Data START

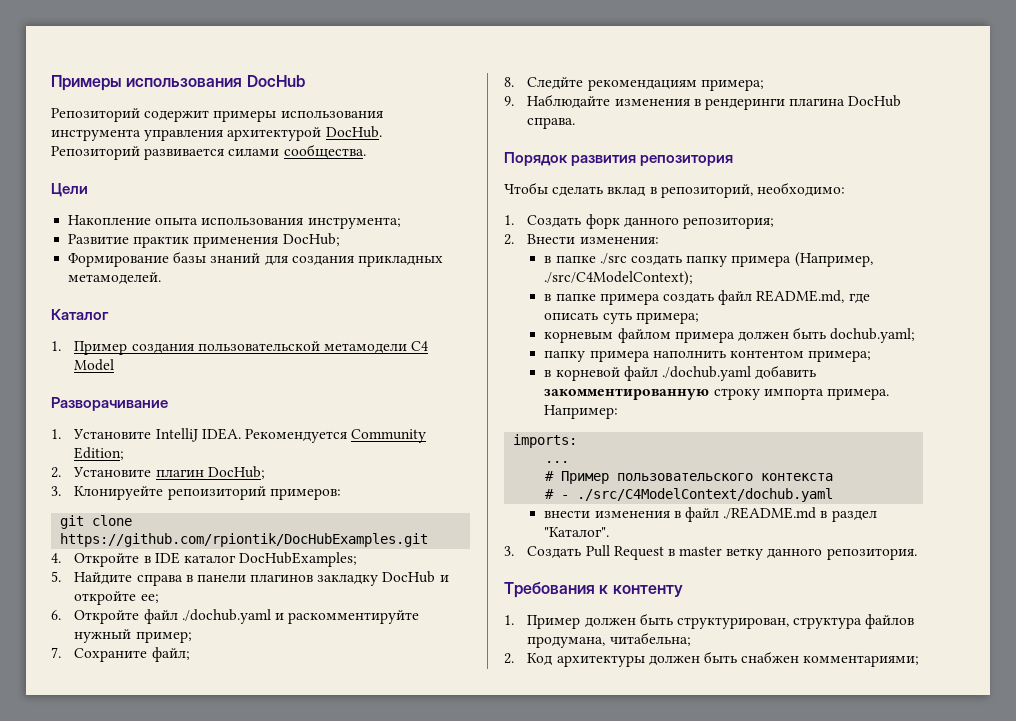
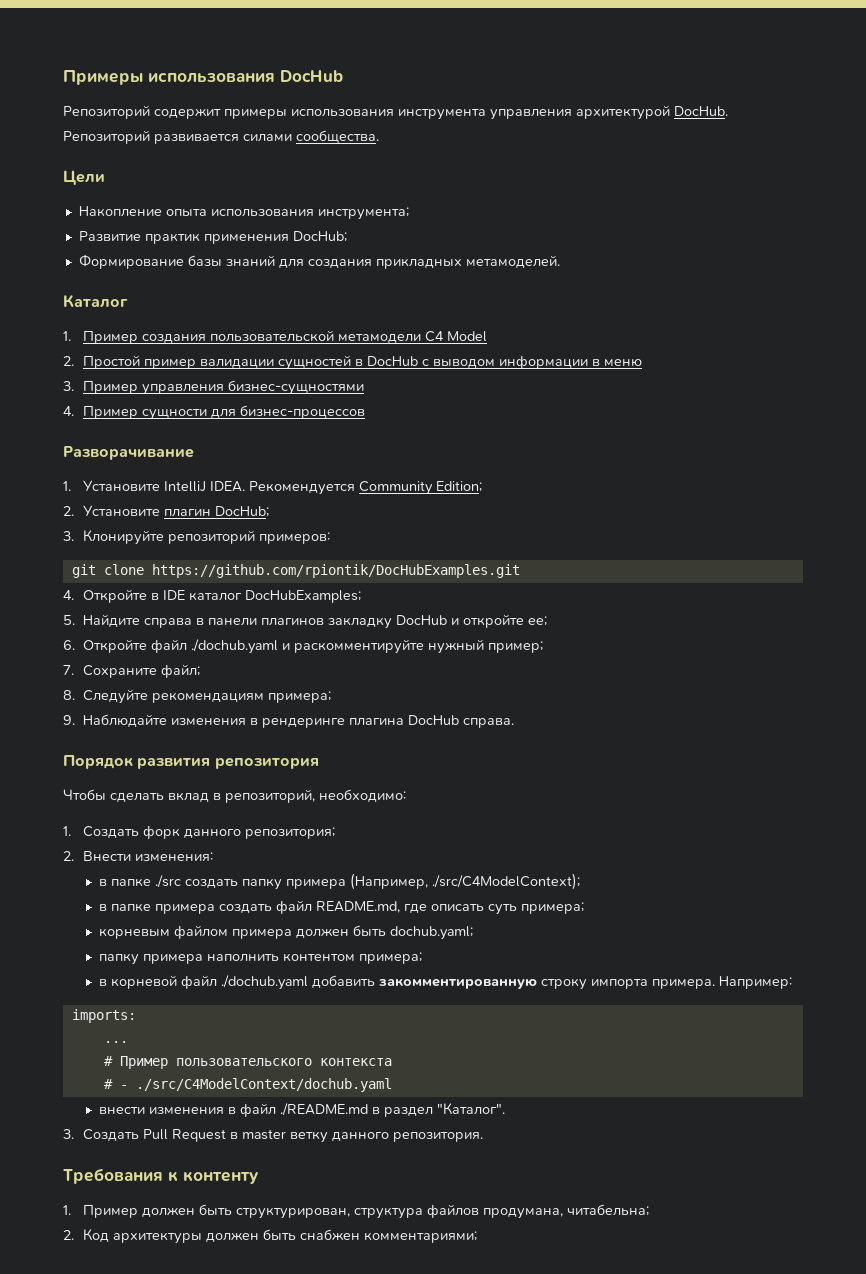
+ 2. Простой пример валидации сущностей в DocHub с выводом информации в меню
+ 3. Пример управления бизнес-сущностями
+ 4. Пример сущности для бизнес-процессов
- 3. Клонируейте репоизиторий примеров:
+ 3. Клонируйте репозиторий примеров:
- 8. Следйте рекомендациям примера;
+ 8. Следуйте рекомендациям примера;
- 9. Наблюдайте изменения в рендеринги плагина DocHub справа.
+ 9. Наблюдайте изменения в рендеринге плагина DocHub справа.

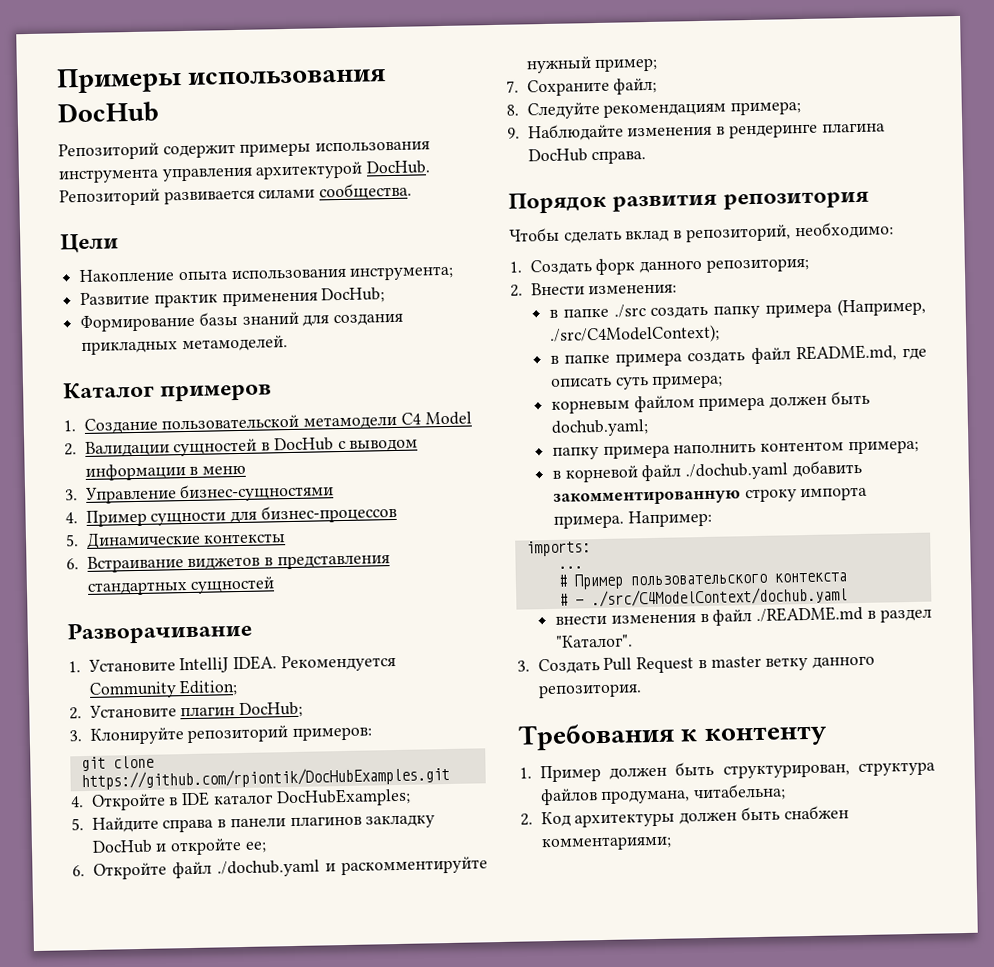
- Каталог
- 1. Пример создания пользовательской метамодели C4 Model
+ Каталог примеров
+ 1. Создание пользовательской метамодели C4 Model
- 2. Простой пример валидации сущностей в DocHub с выводом информации в меню
+ 2. Валидации сущностей в DocHub с выводом информации в меню
- 3. Пример управления бизнес-сущностями
+ 3. Управление бизнес-сущностями
+ 5. Динамические контексты
+ 6. Встраивание виджетов в представления стандартных сущностей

Data END

* **What is needed**: From the first line to the last, output the data exactly, without the pictures.

* **Answer for the task**:
+ 2. Простой пример валидации сущностей в DocHub с выводом информации в меню
+ 3. Пример управления бизнес-сущностями
+ 4. Пример сущности для бизнес-процессов
- 3. Клонируейте репоизиторий примеров:
+ 3. Клонируйте репозиторий примеров:
- 8. Следйте рекомендациям примера;
+ 8. Следуйте рекомендациям примера;
- 9. Наблюдайте изменения в рендеринги плагина DocHub справа.
+ 9. Наблюдайте изменения в рендеринге плагина DocHub справа.

- Каталог
- 1. Пример создания пользовательской метамодели C4 Model
+ Каталог примеров
+ 1. Создание пользовательской метамодели C4 Model
- 2. Простой пример валидации сущностей в DocHub с выводом информации в меню
+ 2. Валидации сущностей в DocHub с выводом информации в меню
- 3. Пример управления бизнес-сущностями
+ 3. Управление бизнес-сущностями
+ 5. Динамические контексты
+ 6. Встраивание виджетов в представления стандартных сущностей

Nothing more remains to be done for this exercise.